Am 13. März 2023 wird Papst Franziskus auf zehn Jahre Pontifikat zurückblicken. „Was ich getan habe, habe ich nicht erfunden oder mir in einer Nacht mit Verdauungsstörungen ausgedacht“, so das Kirchenoberhaupt mit einer launigen Wendung über sein Wirken als Papst. Entscheidend für seinen Kurs seien die Treffen der Kardinäle vor dem Konklave von 2013 gewesen. „Was ich in Gang gesetzt habe, war das, worum man mich gebeten hat. Ich glaube nicht, dass etwas Eigenständiges von mir darunter ist“, so der Papst unter Verweis auf die Apostolische Konstitution Praedicate Evangelium. Diese neue Grundordnung der Kurie habe „nach achteinhalb Jahren Arbeit und Konsultation die von den Kardinälen geforderten und bereits in die Praxis umgesetzten Änderungen“ festgeschrieben, zentral sei der Auftrag der Verkündigung. „Das sind nicht meine Ideen. Damit das klar ist“, so Franziskus. „Es sind die Ideen des gesamten Kardinalskollegiums, das dies gefordert hat.“

„Es ist nicht so tragisch, Papst zu sein. Man kann ein guter Hirte sein“

Im letzten Teil des Interviews erinnert sich Bergoglio an sein Leben, bevor er Papst wurde: „Es ist die Geschichte eines Lebens, das mit vielen Gaben von Gott verlaufen ist, mit vielen Fehlern meinerseits und vielen nicht so universellen Positionen", blickt er zurück. Das Leben lehre aber, „universell zu sein, barmherzig zu sein, weniger böse zu sein". Er spricht von Höhen und Tiefen auf seinem Weg und ist dankbar für viele Freunde, die ihm geholfen und ihn begleitet haben; allein habe er sich nie gefühlt.
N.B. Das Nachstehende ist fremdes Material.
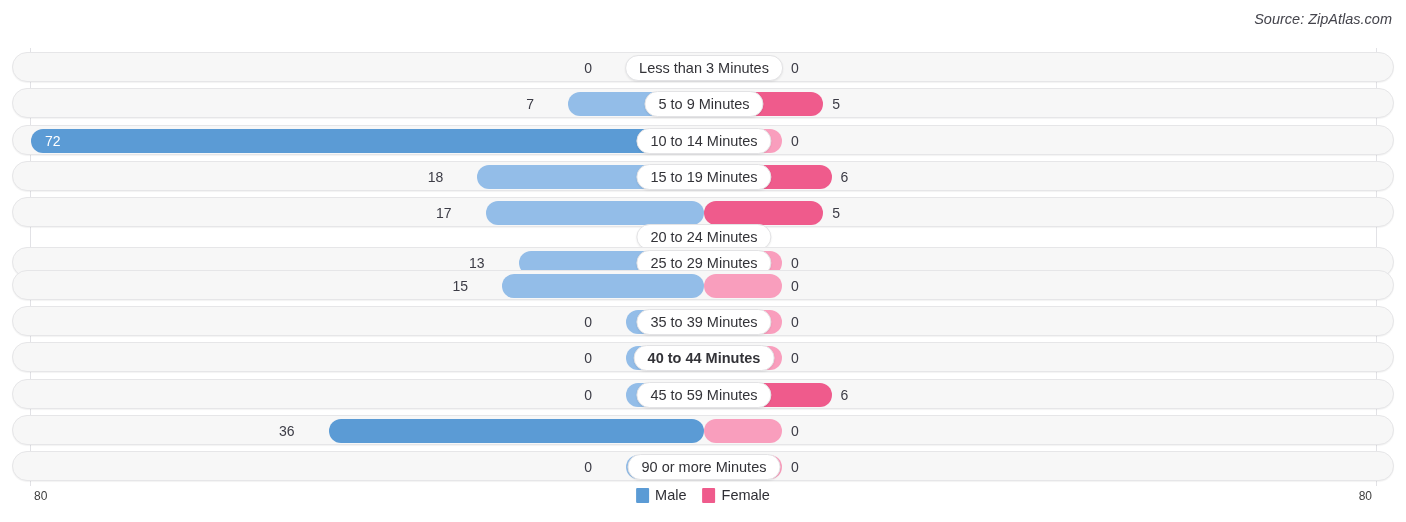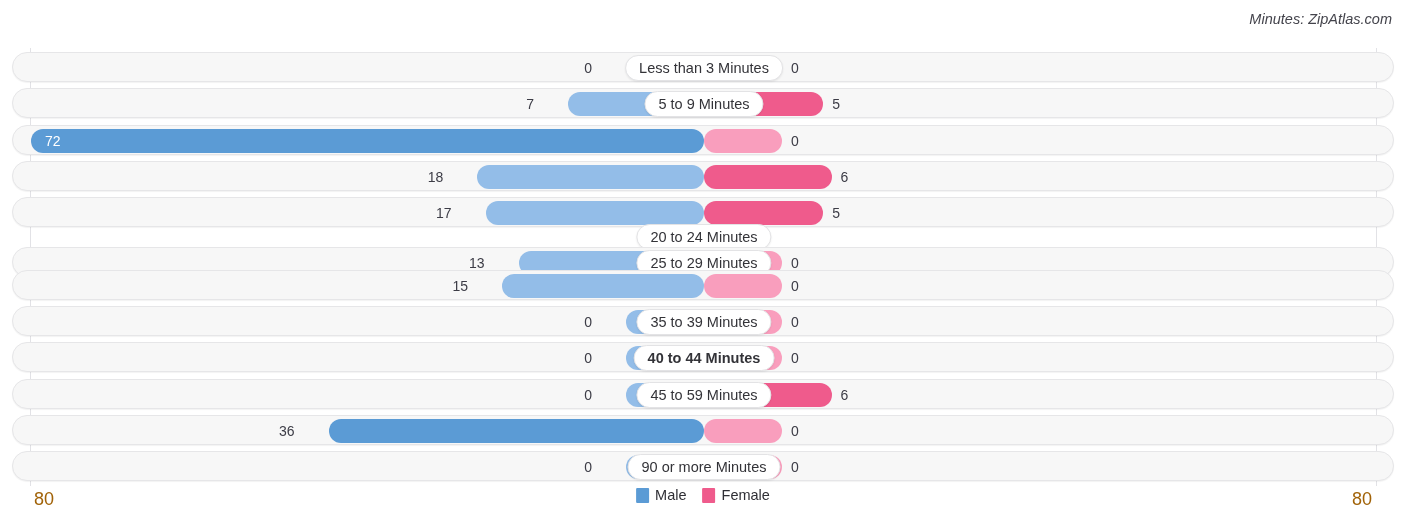--- a/index.html
+++ b/index.html
@@ -139,7 +139,7 @@
 
 <div id="chart-root">
 
-  <div class="source">Minutes: ZipAtlas.com</div>
+  <div class="source">Source: ZipAtlas.com</div>
 
   <div class="plot" id="plot">
     <div class="gridline left"></div>

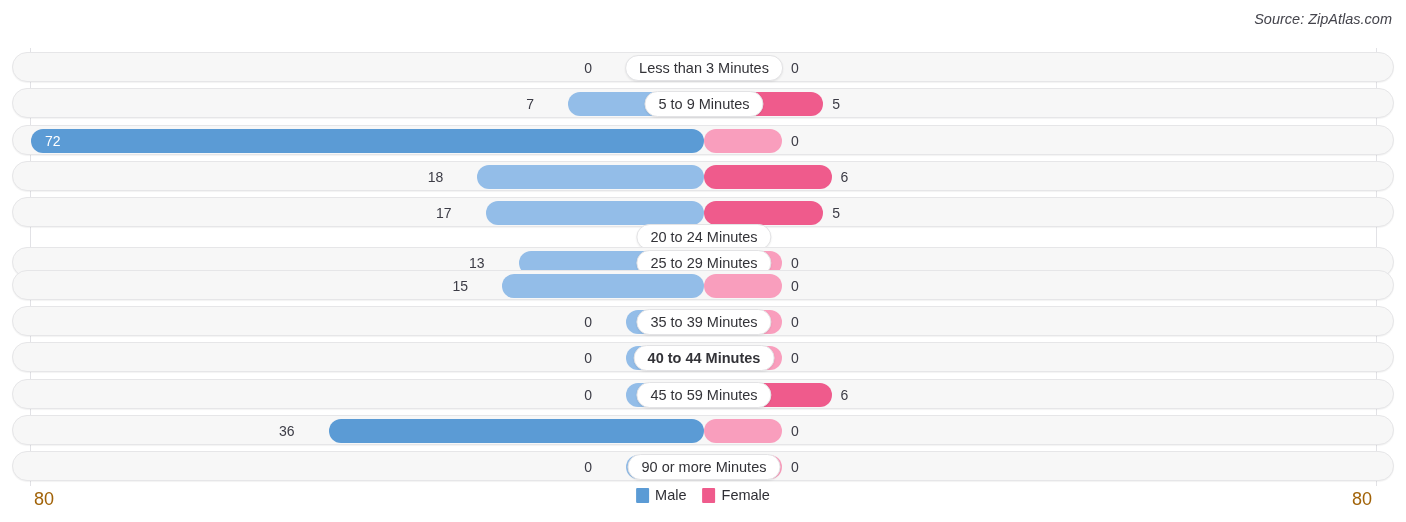--- a/index.html
+++ b/index.html
@@ -163,6 +163,7 @@
         <div class="bar female" style="left: 691px; width: 78px;"></div>
         <div class="val left inside" style="left: 32px;">72</div>
         <div class="val right" style="left: 778px;">0</div>
+        <div class="cat-pill" style="left: 691px;">10 to 14 Minutes</div>
       </div>
       <div class="row" style="top: 112.9px;">
         <div class="bar male" style="left: 464.25px; width: 226.75px;"></div>

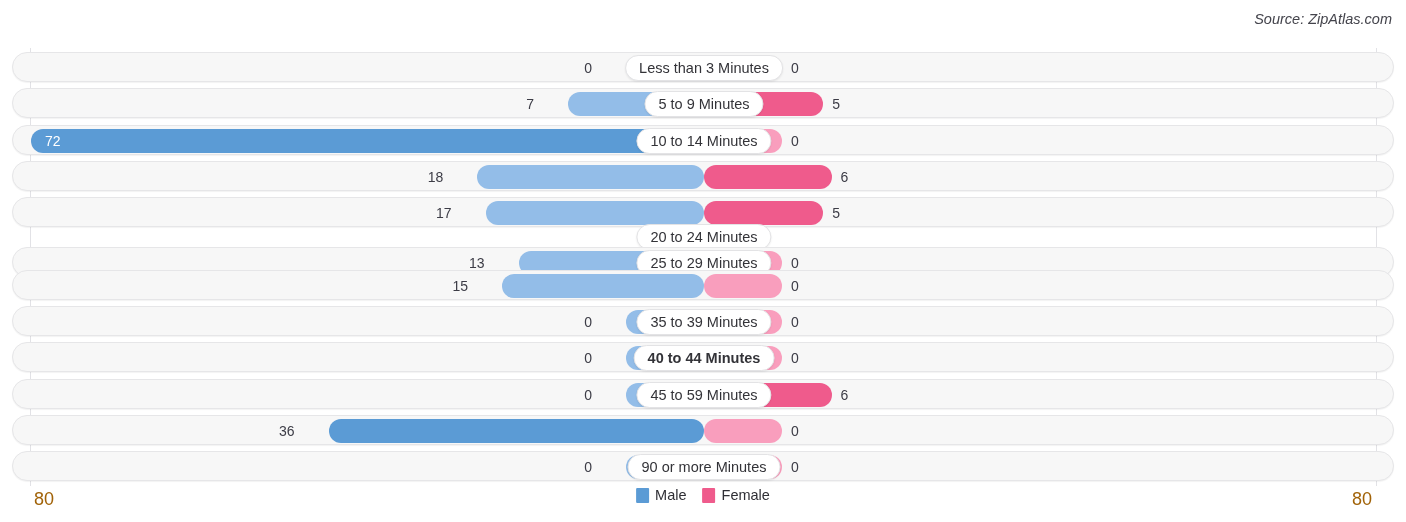--- a/index.html
+++ b/index.html
@@ -170,6 +170,7 @@
         <div class="bar female hi" style="left: 691px; width: 127.583px;"></div>
         <div class="val left" style="right: 949.75px;">18</div>
         <div class="val right" style="left: 827.583px;">6</div>
+        <div class="cat-pill" style="left: 691px;">15 to 19 Minutes</div>
       </div>
       <div class="row" style="top: 149.2px;">
         <div class="bar male" style="left: 472.514px; width: 218.486px;"></div>

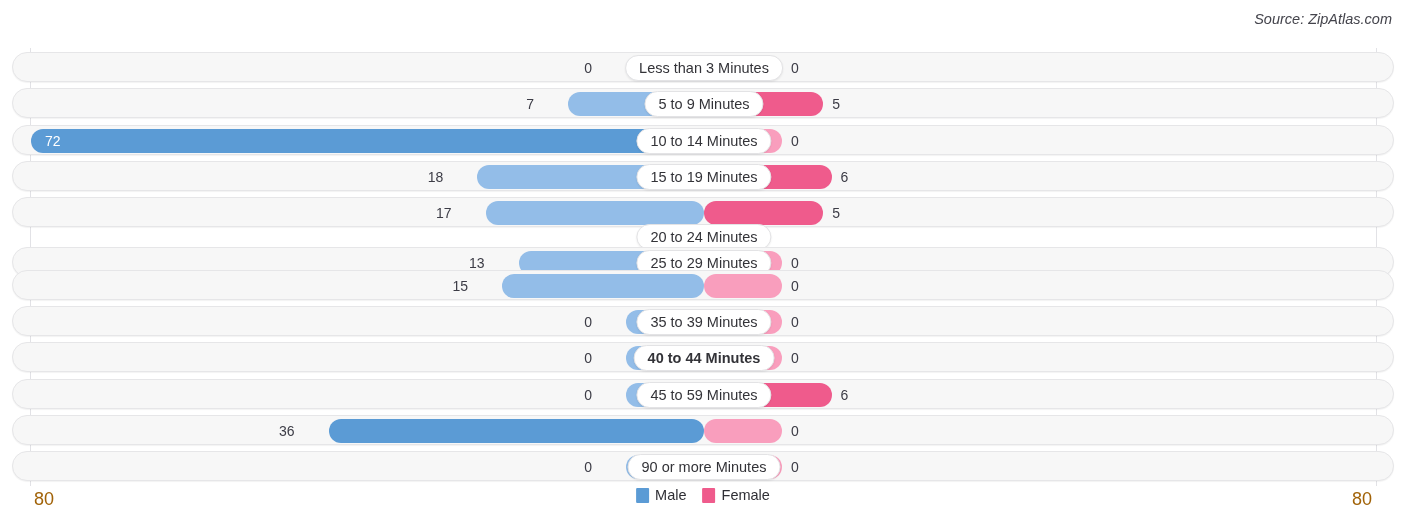--- a/index.html
+++ b/index.html
@@ -106,8 +106,8 @@
   .axis-label {
     position: absolute;
     top: 489px;
-    font-size: 18px;
-    color: #a16207;
+    font-size: 12px;
+    color: #404040;
   }
   .axis-label.left  { left: 34px; }
   .axis-label.right { right: 34px; }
Die Interviewerin will wissen, wie denn Jorge Mario Bergoglio auf Papst Franziskus schauen würde. „Ich glaube, letztlich würde er sagen: Du Armer! Was ist dir nur zugestoßen! Aber“, witzelt der Papst, „es ist nicht so tragisch, Papst zu sein. Man kann ein guter Hirte sein.“ Franziskus räumt zum wiederholten Mal ein, er habe in seinem Leben nicht immer so viel Barmherzigkeit an den Tag gelegt wie jetzt, als Jesuit sei er „sehr streng“ gewesen. Da habe er zu viel verlangt. „Dann wurde mir klar, dass man diesem Weg nicht folgen kann, dass man wissen muss, wie man führt. Das ist die Art der Vaterschaft, die Gott hat". Das Leben sei schön mit diesem „Stil Gottes“, der es verstehe zu warten. „Wissen, aber so tun, als ob man es nicht wüsste und es reifen lassen. Das ist eine der schönsten Weisheiten, die uns das Leben schenkt“, so der Papst.